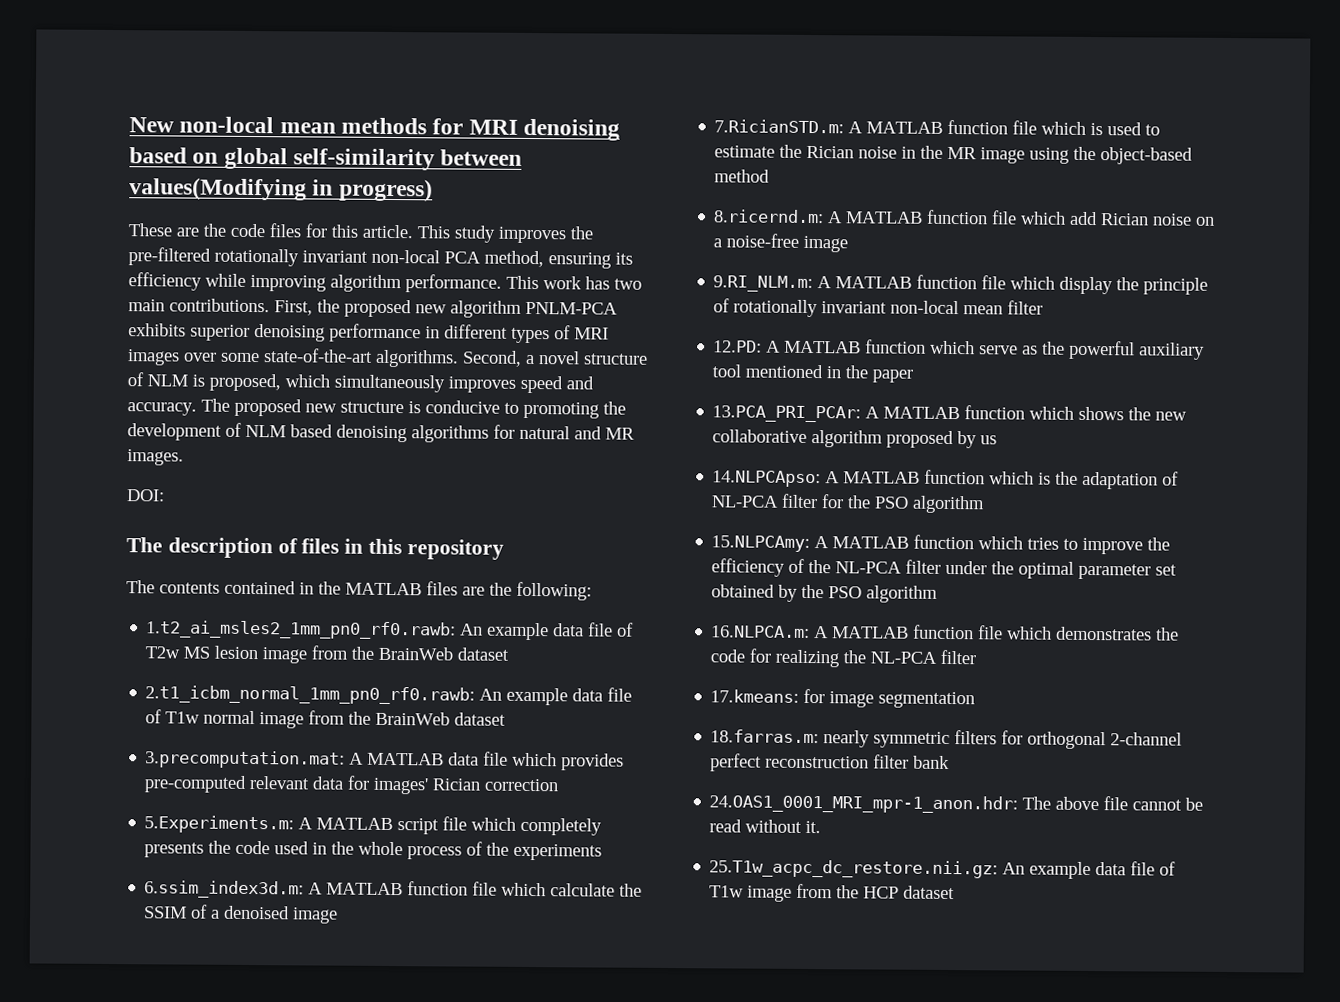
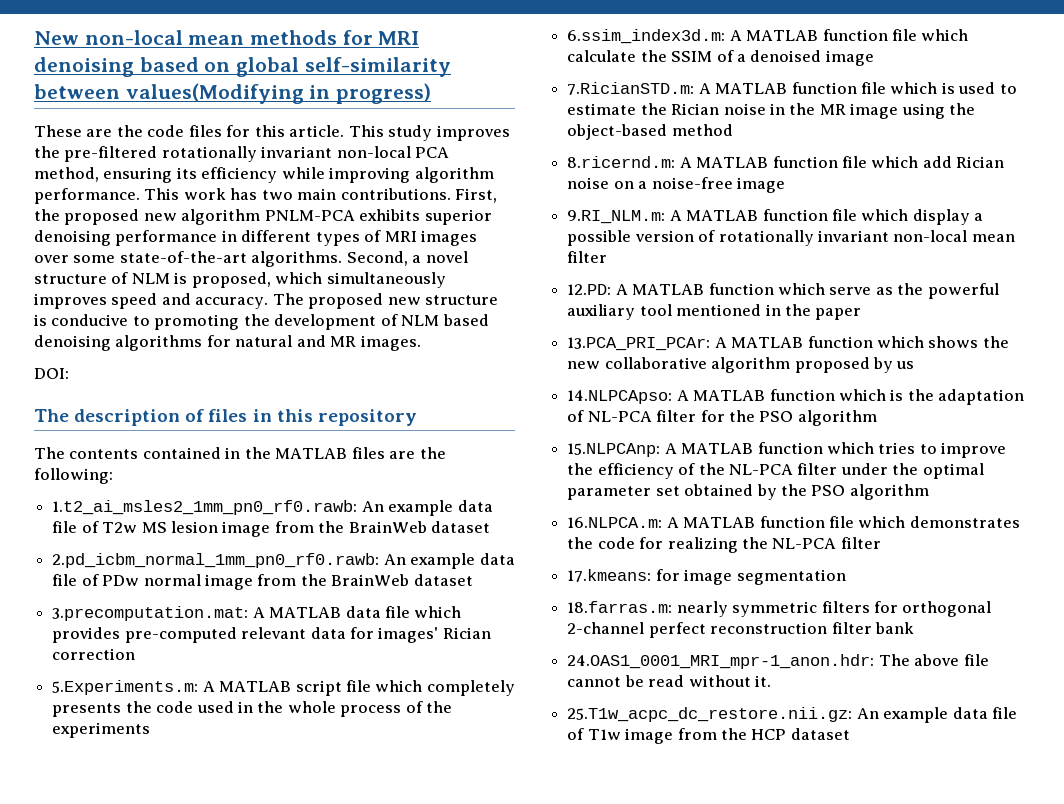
- 2.t1_icbm_normal_1mm_pn0_rf0.rawb: An example data file of T1w normal image from the BrainWeb dataset
+ 2.pd_icbm_normal_1mm_pn0_rf0.rawb: An example data file of PDw normal image from the BrainWeb dataset
- 9.RI_NLM.m: A MATLAB function file which display the principle of rotationally invariant non-local mean filter
+ 9.RI_NLM.m: A MATLAB function file which display a possible version of rotationally invariant non-local mean filter
- 15.NLPCAmy: A MATLAB function which tries to improve the efficiency of the NL-PCA filter under the optimal parameter set obtained by the PSO algorithm
+ 15.NLPCAnp: A MATLAB function which tries to improve the efficiency of the NL-PCA filter under the optimal parameter set obtained by the PSO algorithm

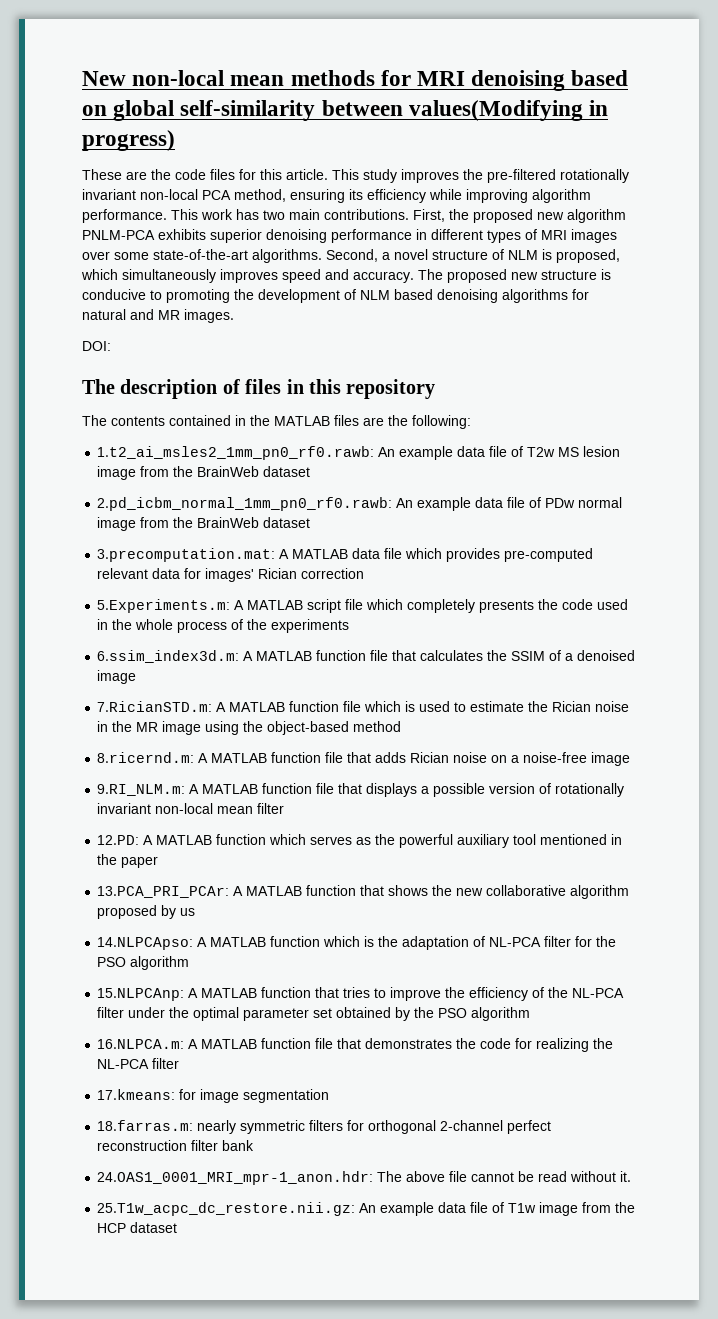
- 6.ssim_index3d.m: A MATLAB function file which calculate the SSIM of a denoised image
+ 6.ssim_index3d.m: A MATLAB function file that calculates the SSIM of a denoised image
- 8.ricernd.m: A MATLAB function file which add Rician noise on a noise-free image
+ 8.ricernd.m: A MATLAB function file that adds Rician noise on a noise-free image
- 9.RI_NLM.m: A MATLAB function file which display a possible version of rotationally invariant non-local mean filter
+ 9.RI_NLM.m: A MATLAB function file that displays a possible version of rotationally invariant non-local mean filter
- 12.PD: A MATLAB function which serve as the powerful auxiliary tool mentioned in the paper
+ 12.PD: A MATLAB function which serves as the powerful auxiliary tool mentioned in the paper
- 13.PCA_PRI_PCAr: A MATLAB function which shows the new collaborative algorithm proposed by us
+ 13.PCA_PRI_PCAr: A MATLAB function that shows the new collaborative algorithm proposed by us
- 15.NLPCAnp: A MATLAB function which tries to improve the efficiency of the NL-PCA filter under the optimal parameter set obtained by the PSO algorithm
+ 15.NLPCAnp: A MATLAB function that tries to improve the efficiency of the NL-PCA filter under the optimal parameter set obtained by the PSO algorithm
- 16.NLPCA.m: A MATLAB function file which demonstrates the code for realizing the NL-PCA filter
+ 16.NLPCA.m: A MATLAB function file that demonstrates the code for realizing the NL-PCA filter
########
▶ **TASK DIRECTIONS**
Here the job is to set down exactly the lines of the material above that fall between the one with "- 8.ricernd.m: A" and the one with "- 9.RI_NLM.m: A MATLAB function file which display a", inclusive, and nothing beyond them.

▶ **TASK SOLUTION**
- 8.ricernd.m: A MATLAB function file which add Rician noise on a noise-free image
+ 8.ricernd.m: A MATLAB function file that adds Rician noise on a noise-free image
- 9.RI_NLM.m: A MATLAB function file which display a possible version of rotationally invariant non-local mean filter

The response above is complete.